Cluster Algebras in Kinematic Space of Scattering Amplitudes

TL;DR

This paper explores the natural cluster algebra structure within the kinematic space of scattering amplitudes, revealing its preservation in specific geometric configurations and its relation to cluster sub-algebras.

Contribution

It demonstrates the existence and preservation of a type A cluster algebra in the kinematic space and its substructures, connecting to scattering forms and cluster polylogarithms.

Findings

Identification of a residual type A cluster algebra in kinematic space

Preservation of cluster algebra in a hypercube necklace within the associahedron

Connection between cluster sub-algebras and scattering amplitude data

Abstract

We clarify the natural cluster algebra of type A that exists in a residual and tropical form in the kinematical space as suggested in 1711.09102 by the use of triangulations, mutations and associahedron on the definition of scattering forms.
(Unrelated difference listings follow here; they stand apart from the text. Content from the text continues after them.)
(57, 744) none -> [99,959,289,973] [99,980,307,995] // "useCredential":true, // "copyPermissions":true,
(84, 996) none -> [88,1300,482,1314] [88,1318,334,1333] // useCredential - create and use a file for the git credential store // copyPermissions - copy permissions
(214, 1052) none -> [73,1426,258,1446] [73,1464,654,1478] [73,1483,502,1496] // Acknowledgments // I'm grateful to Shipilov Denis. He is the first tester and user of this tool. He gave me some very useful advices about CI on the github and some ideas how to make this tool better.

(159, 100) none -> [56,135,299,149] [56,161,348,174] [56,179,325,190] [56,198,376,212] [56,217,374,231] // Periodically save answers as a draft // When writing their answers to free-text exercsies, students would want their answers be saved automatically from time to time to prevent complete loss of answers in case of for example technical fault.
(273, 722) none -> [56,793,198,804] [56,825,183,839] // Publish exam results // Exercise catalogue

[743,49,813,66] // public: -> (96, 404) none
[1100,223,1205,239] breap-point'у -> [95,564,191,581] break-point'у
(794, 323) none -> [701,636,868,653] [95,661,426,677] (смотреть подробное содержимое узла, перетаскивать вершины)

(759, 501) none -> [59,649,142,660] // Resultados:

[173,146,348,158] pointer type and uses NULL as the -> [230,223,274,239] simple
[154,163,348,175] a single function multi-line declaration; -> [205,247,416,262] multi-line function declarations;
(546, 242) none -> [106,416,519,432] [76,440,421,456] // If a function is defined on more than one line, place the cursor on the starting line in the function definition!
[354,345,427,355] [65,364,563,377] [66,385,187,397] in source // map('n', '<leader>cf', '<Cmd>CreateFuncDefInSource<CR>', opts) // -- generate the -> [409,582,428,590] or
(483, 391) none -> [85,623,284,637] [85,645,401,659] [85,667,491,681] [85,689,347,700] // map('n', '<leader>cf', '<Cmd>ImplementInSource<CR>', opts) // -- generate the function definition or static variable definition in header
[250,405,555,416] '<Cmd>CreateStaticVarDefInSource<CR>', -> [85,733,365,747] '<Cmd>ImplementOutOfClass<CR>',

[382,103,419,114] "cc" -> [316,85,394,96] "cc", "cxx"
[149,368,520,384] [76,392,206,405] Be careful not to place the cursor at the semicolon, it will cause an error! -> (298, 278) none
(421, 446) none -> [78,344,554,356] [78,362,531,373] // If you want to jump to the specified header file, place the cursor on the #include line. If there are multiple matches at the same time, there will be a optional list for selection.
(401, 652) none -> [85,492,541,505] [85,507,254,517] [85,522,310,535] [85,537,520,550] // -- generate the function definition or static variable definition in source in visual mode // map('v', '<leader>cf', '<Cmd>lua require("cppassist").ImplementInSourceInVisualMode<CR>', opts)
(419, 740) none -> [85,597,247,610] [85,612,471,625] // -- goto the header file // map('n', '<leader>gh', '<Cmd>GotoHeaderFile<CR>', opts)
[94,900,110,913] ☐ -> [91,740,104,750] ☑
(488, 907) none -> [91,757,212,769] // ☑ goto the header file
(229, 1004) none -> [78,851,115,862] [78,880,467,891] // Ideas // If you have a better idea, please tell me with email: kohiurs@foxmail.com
We also show that this residual cluster algebra is preserved in a hypercube (diamond) necklace inside the associahedron where cluster sub-algebras $(A_1)^n$ exist. This result goes in line with results with cluster poligarithms in 1401.6446 written in terms of $A_2$ and $A_3$ functions only and other works showing the primacy of $A$ cluster sub-algebras as data input for scattering amplitudes.